Check every line below for the string "field", and copy the lines that contain it.

⟨

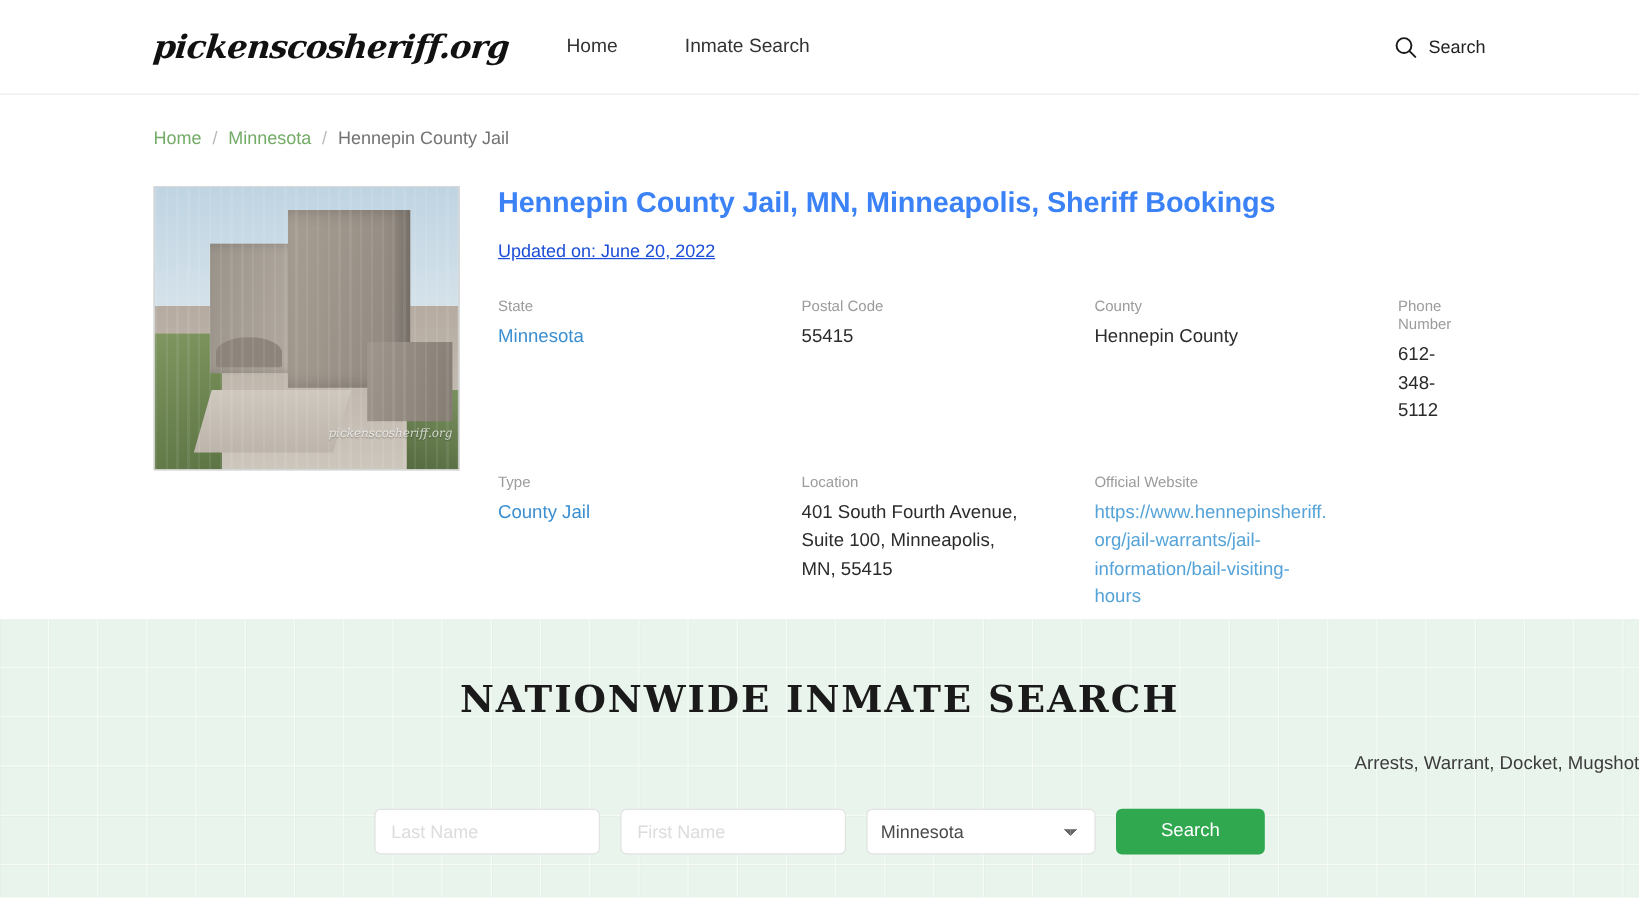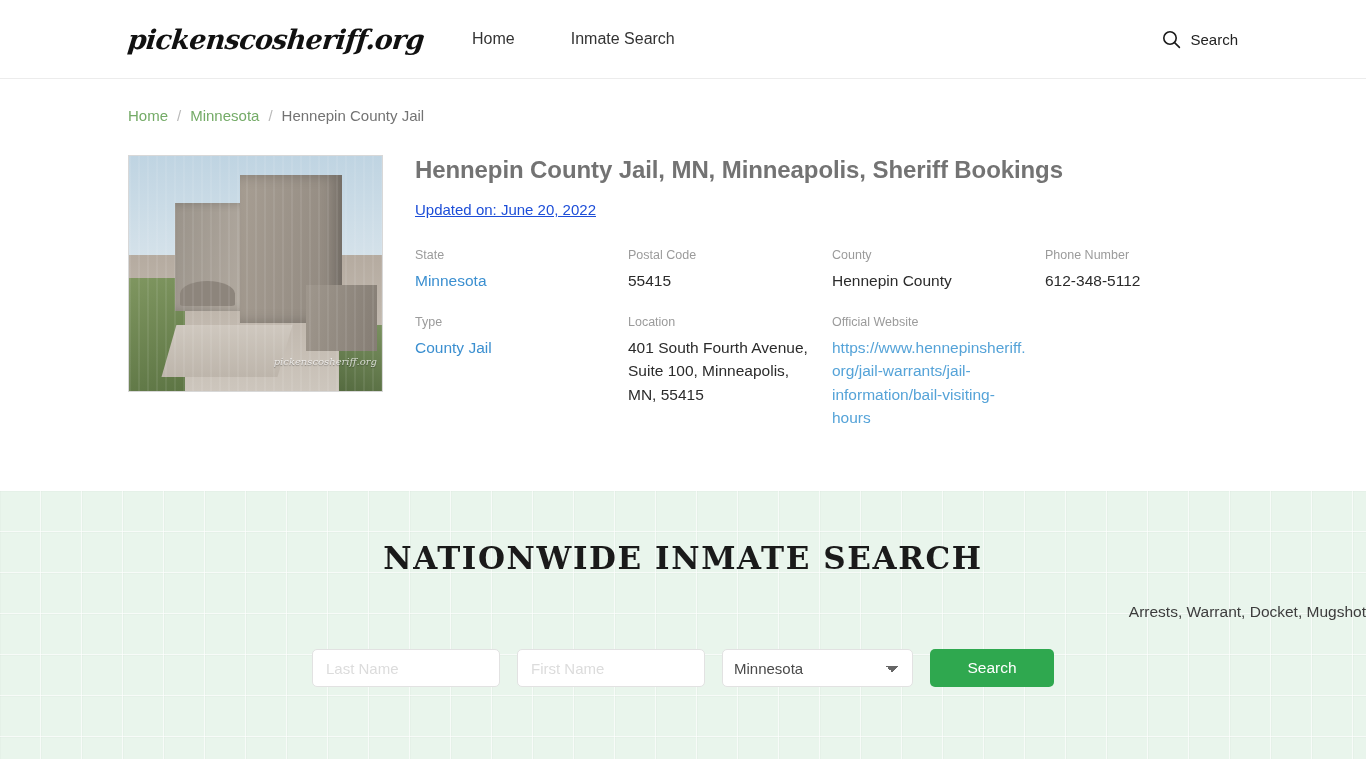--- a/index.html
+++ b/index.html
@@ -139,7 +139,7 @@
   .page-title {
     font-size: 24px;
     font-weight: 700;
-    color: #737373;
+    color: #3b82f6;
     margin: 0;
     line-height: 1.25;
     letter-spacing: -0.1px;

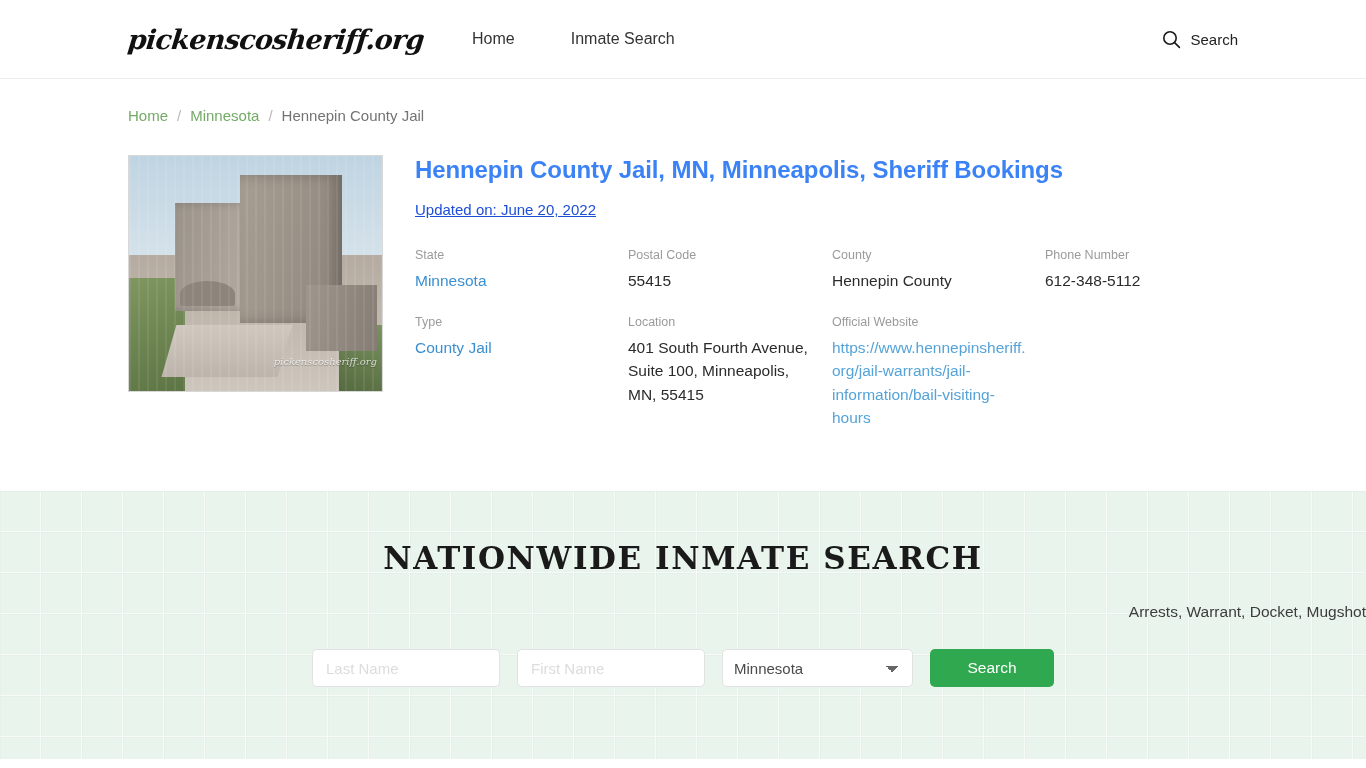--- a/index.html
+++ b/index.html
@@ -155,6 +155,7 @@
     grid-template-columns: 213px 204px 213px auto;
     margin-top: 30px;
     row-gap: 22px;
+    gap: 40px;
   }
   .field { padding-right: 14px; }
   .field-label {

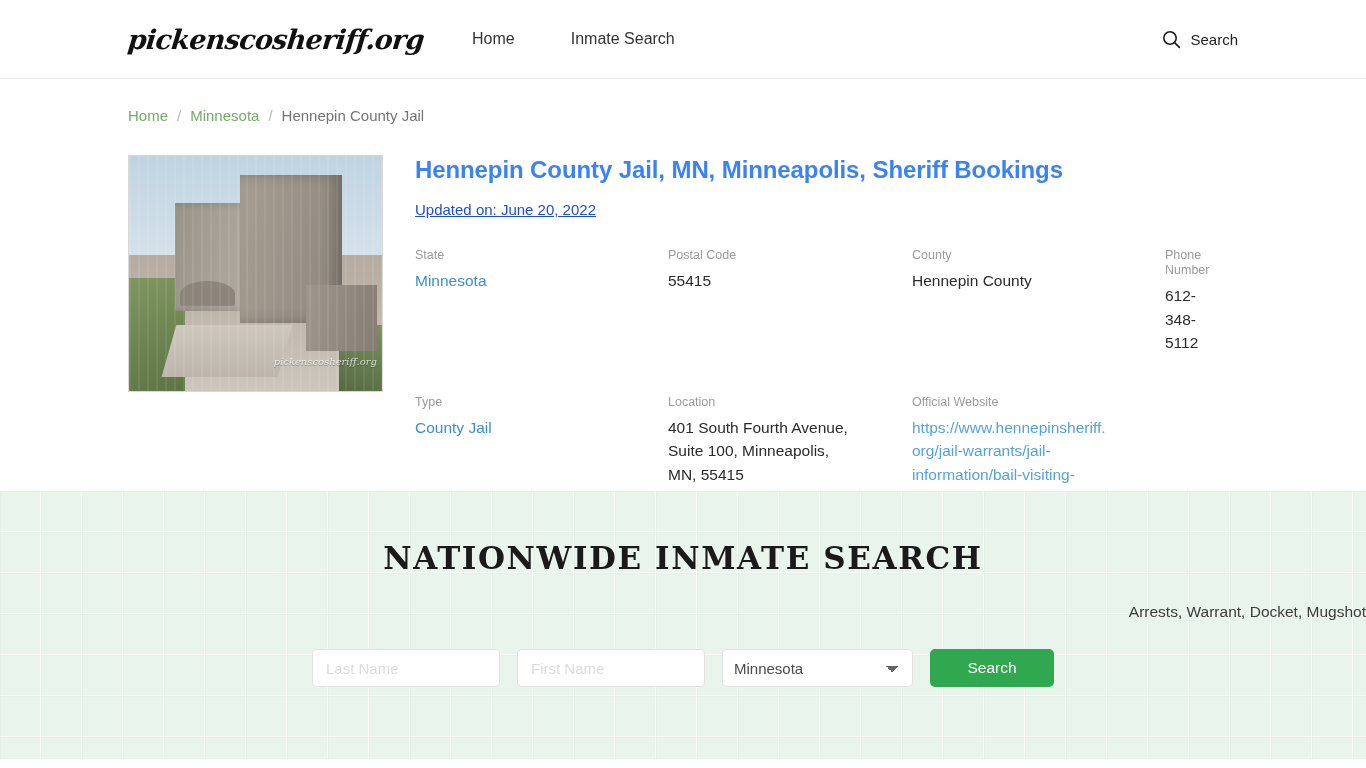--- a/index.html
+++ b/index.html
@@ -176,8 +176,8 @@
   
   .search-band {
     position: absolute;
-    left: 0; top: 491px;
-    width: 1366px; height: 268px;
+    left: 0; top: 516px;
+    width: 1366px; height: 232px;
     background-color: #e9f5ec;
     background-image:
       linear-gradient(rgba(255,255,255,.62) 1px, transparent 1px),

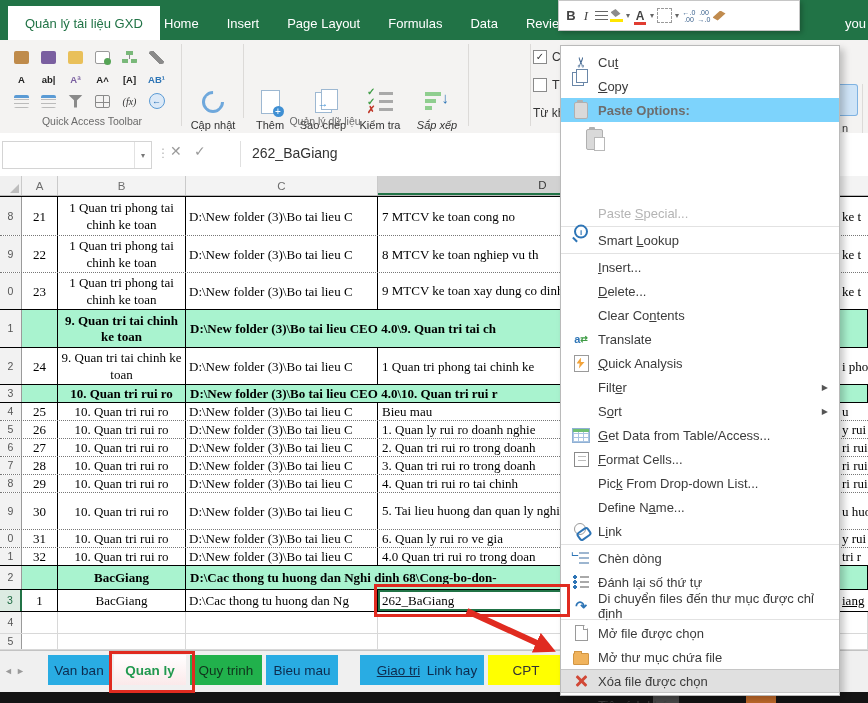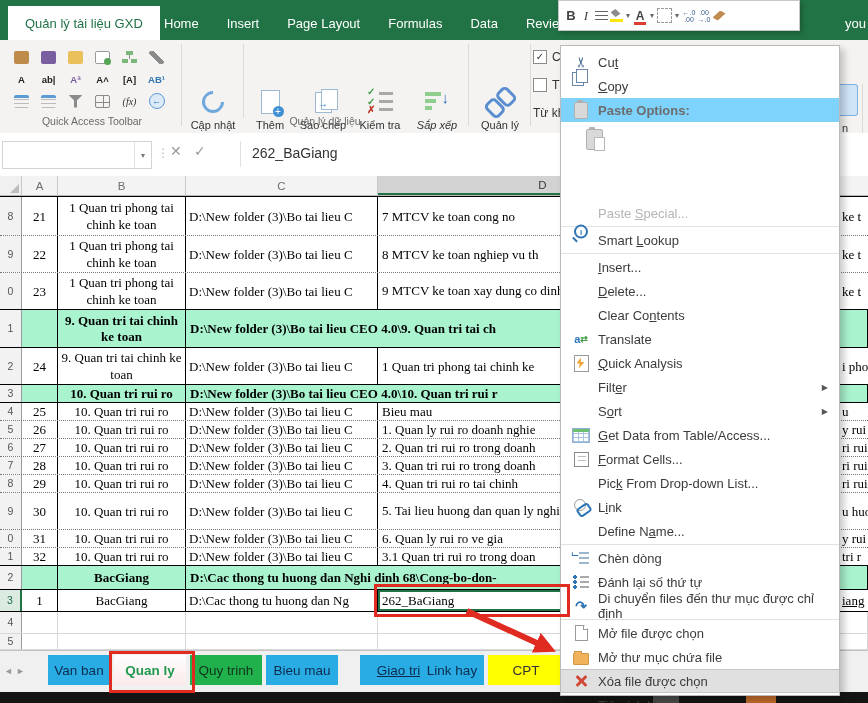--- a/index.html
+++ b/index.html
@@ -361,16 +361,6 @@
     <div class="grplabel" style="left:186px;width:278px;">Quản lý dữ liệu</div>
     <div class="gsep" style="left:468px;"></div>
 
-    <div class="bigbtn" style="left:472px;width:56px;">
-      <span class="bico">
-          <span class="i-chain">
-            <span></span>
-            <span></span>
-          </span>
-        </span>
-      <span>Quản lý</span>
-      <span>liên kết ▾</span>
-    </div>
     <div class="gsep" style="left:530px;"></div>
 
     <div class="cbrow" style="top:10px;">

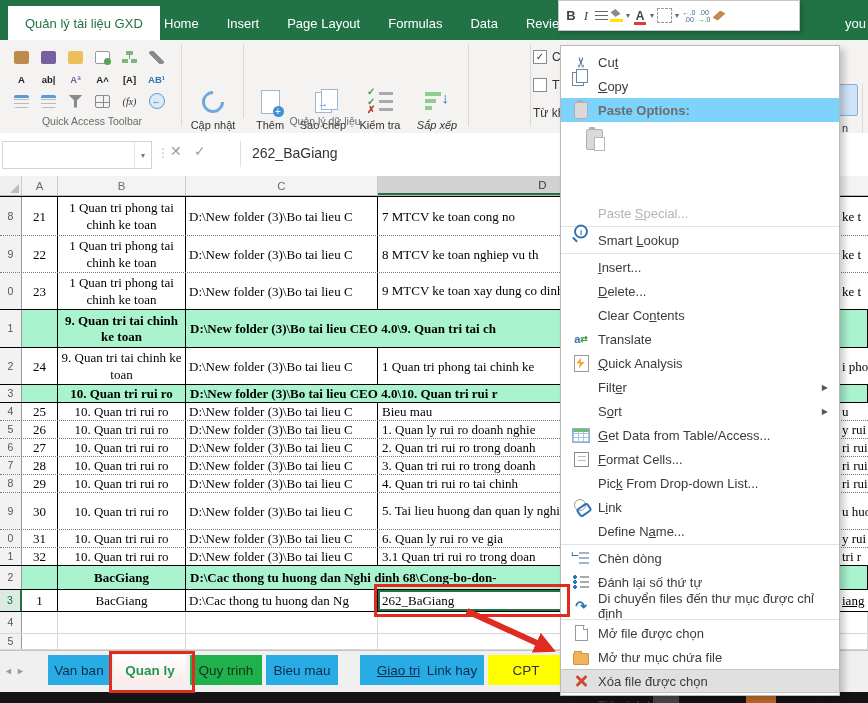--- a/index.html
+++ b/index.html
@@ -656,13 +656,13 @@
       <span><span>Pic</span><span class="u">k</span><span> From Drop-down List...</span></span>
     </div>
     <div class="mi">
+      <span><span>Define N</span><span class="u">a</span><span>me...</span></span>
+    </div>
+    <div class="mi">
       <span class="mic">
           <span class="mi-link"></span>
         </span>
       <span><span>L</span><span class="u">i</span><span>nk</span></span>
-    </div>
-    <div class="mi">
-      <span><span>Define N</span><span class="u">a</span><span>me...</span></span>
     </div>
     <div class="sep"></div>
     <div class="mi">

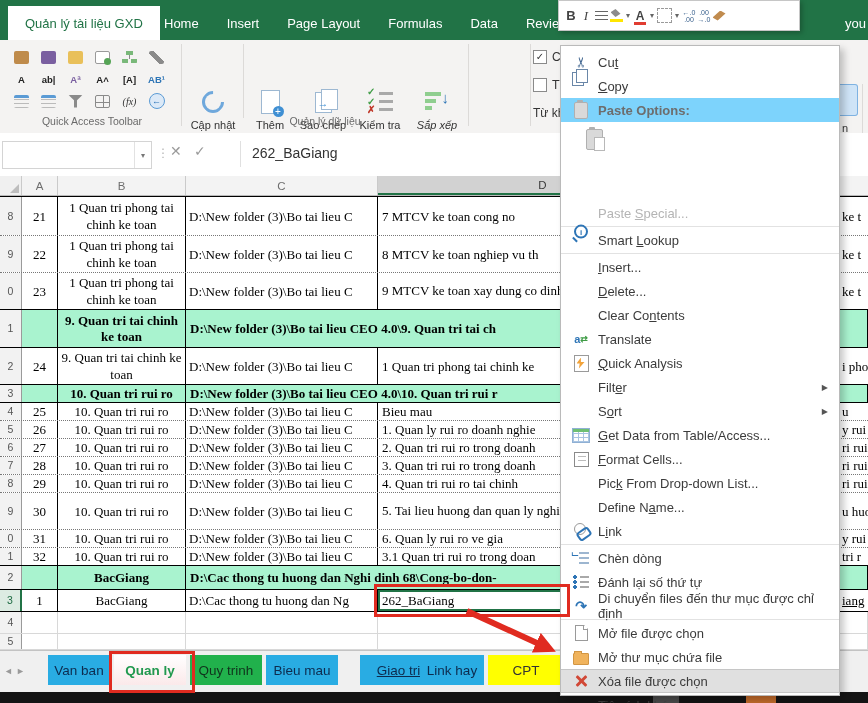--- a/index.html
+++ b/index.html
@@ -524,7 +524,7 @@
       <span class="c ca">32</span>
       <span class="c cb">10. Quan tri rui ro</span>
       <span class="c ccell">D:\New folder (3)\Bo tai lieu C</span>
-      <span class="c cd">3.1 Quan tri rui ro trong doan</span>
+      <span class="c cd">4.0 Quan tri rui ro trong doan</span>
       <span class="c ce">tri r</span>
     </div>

⟩

EXERCISE SOLUTION:
   .field { padding-right: 14px; }
   .field-label {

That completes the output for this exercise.